# Tug Capsizes



## billyboy (Jul 6, 2005)

New Tug capsizes.....20 people missing.

http://www.ihsmaritime360.com/article/16184/over-20-missing-in-tugboat-capsizing


----------



## ben27 (Dec 27, 2012)

good day billyboy.yesterday.21:15.re:tug capsizes....20 missinga very sad story.to those lost may they rest in peace.i hope they find the reason wy.regards ben27


----------



## billyboy (Jul 6, 2005)

Brand new Tug. Capsizes shortly after launch.....Someone slipped up somawhere I reckon.


----------



## Pete D Pirate (Jan 8, 2014)

A bit I heard on today's news - It was on 'sea trials'...
In the Yangtze River ??


----------



## woodend (Nov 23, 2009)

This is a nasty one, obviously a very quick capsize with so many casualties. Can't see the starboard propulsion unit assembly with the list caused by the uneven lifting wire strop length. No external forces seem to have been involved so it must be an onboard cause to the sudden stability loss. I await further information with interest.


----------



## kewl dude (Jun 1, 2008)

This was shown on San Diego TV news but I wonder if we will get follow-ups when the cause is known?

Greg Hayden


----------



## Tony Collins (Aug 29, 2010)

Pete D Pirate said:


> A bit I heard on today's news - It was on 'sea trials'...
> In the Yangtze River ??


I think "sea trials" is a relative term. If the intended area of use was a river delta, then a river delta is the rational place to conduct those trials.
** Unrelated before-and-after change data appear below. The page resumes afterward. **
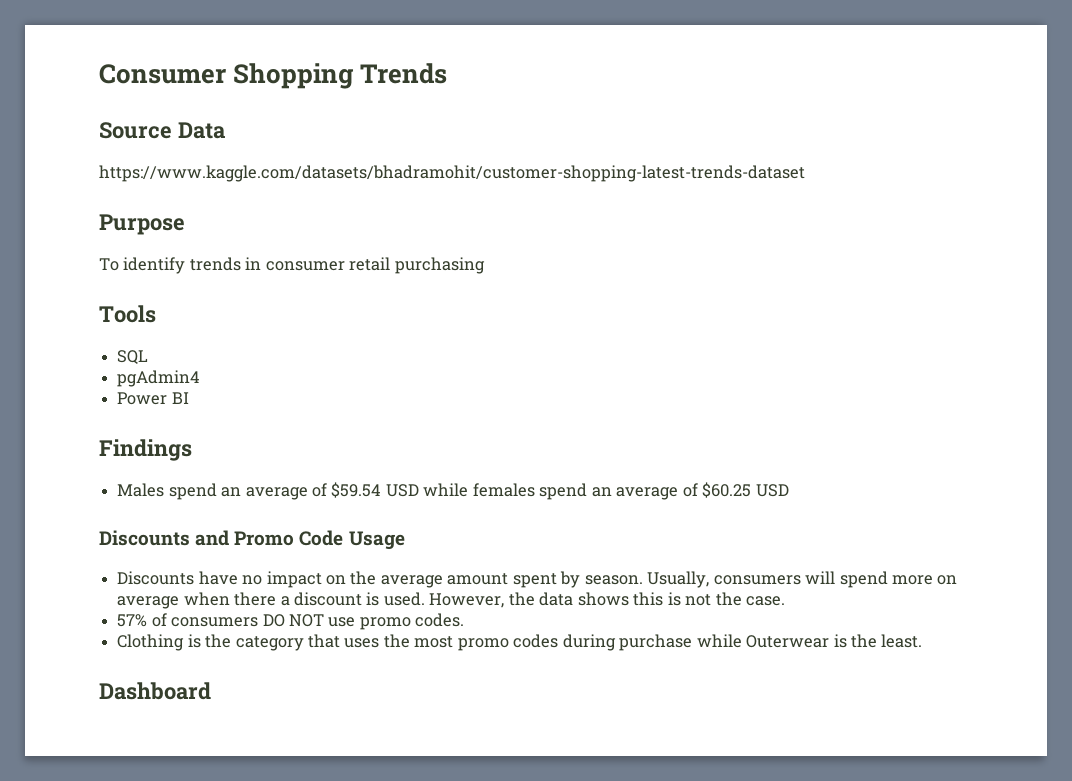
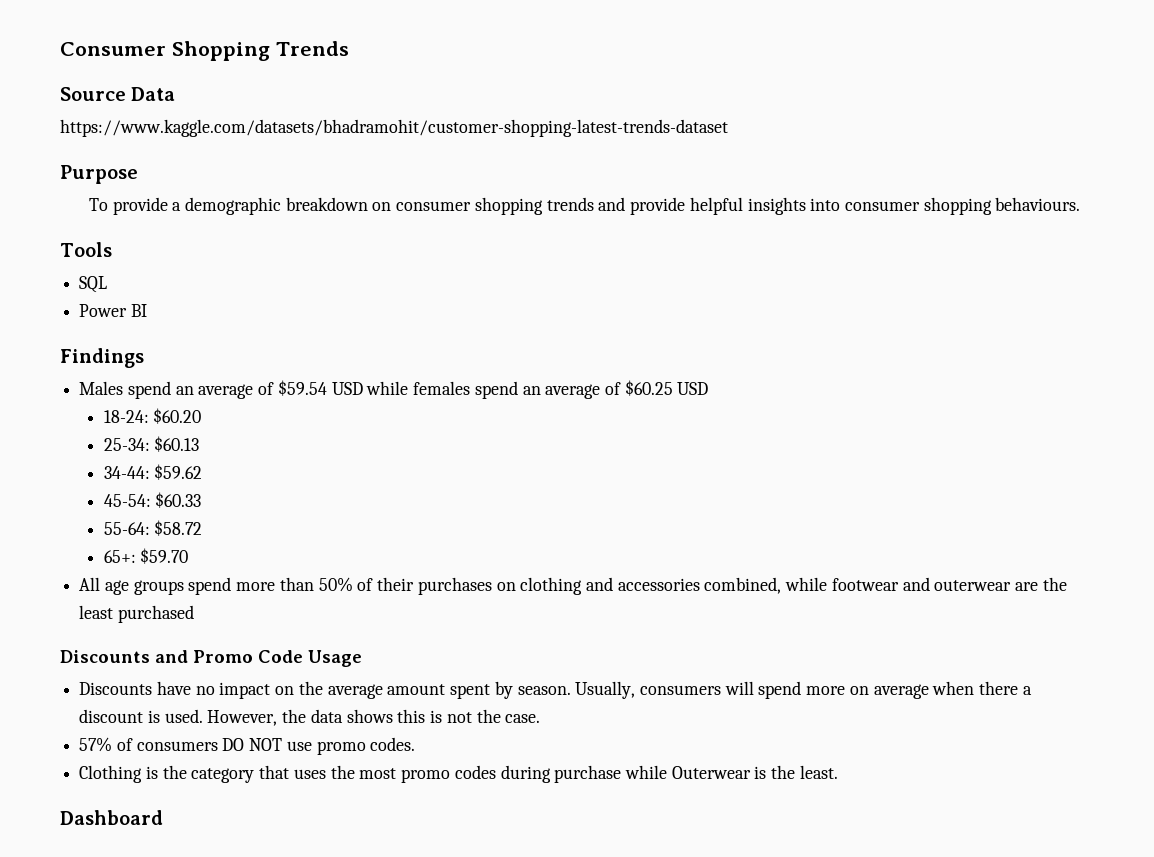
- To identify trends in consumer retail purchasing
+ To provide a demographic breakdown on consumer shopping trends and provide helpful insights into consumer shopping behaviours.
- pgAdmin4
+ 18-24: $60.20
+ 25-34: $60.13
+ 34-44: $59.62
+ 45-54: $60.33
+ 55-64: $58.72
+ 65+: $59.70
+ All age groups spend more than 50% of their purchases on clothing and accessories combined, while footwear and outerwear are the least purchased

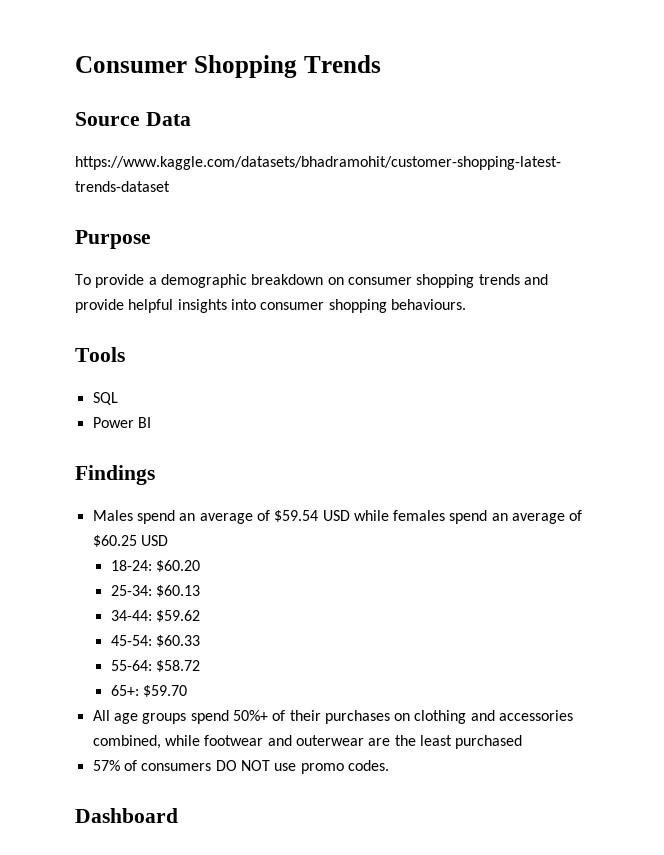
- All age groups spend more than 50% of their purchases on clothing and accessories combined, while footwear and outerwear are the least purchased
+ All age groups spend 50%+ of their purchases on clothing and accessories combined, while footwear and outerwear are the least purchased
- Discounts and Promo Code Usage
- Discounts have no impact on the average amount spent by season. Usually, consumers will spend more on average when there a discount is used. However, the data shows this is not the case.
- Clothing is the category that uses the most promo codes during purchase while Outerwear is the least.

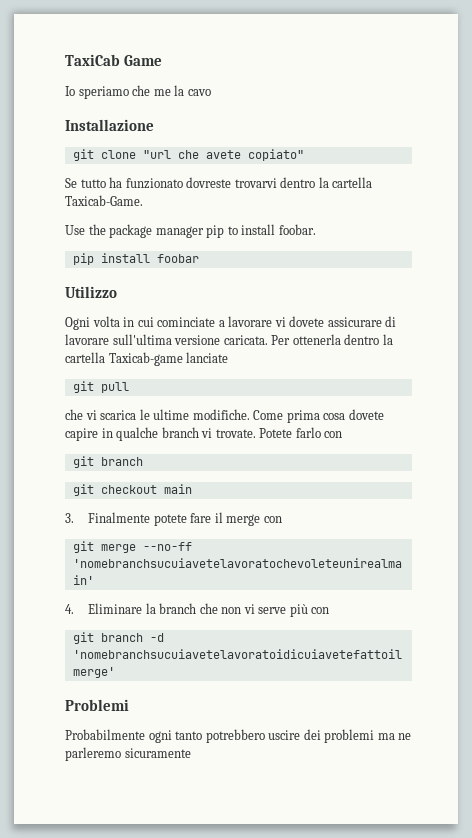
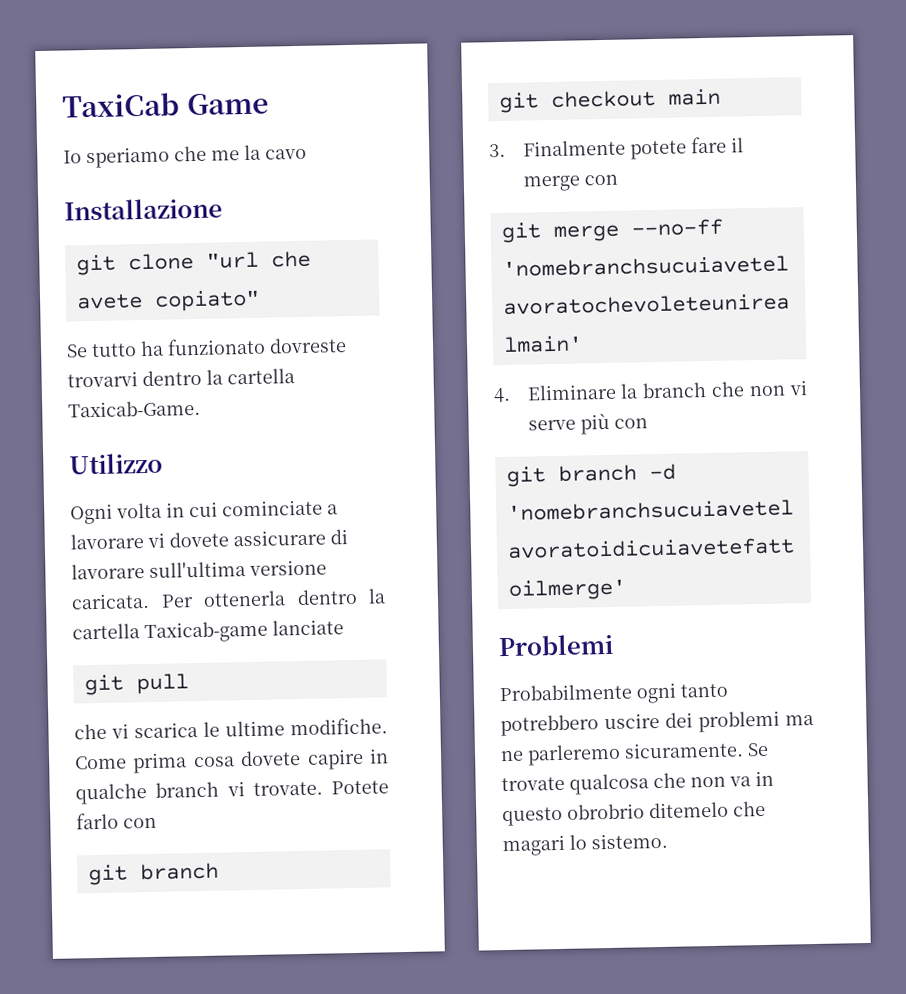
- Use the package manager pip to install foobar.
- pip install foobar
- Probabilmente ogni tanto potrebbero uscire dei problemi ma ne parleremo sicuramente
+ Probabilmente ogni tanto potrebbero uscire dei problemi ma ne parleremo sicuramente. Se trovate qualcosa che non va in questo obrobrio ditemelo che magari lo sistemo.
After all one wouldn't take an inshore craft to the ocean for such trials. I have even heard the term used when referring to a narrowboat on the canals!


----------



## Pete D Pirate (Jan 8, 2014)

OK, thanks Tony.
It's just that it was the first time I'd heard the term used with reference to rivers, etc.

Cheers, P.


----------



## tiachapman (Mar 25, 2008)

not supprised look at the shape of the hull


----------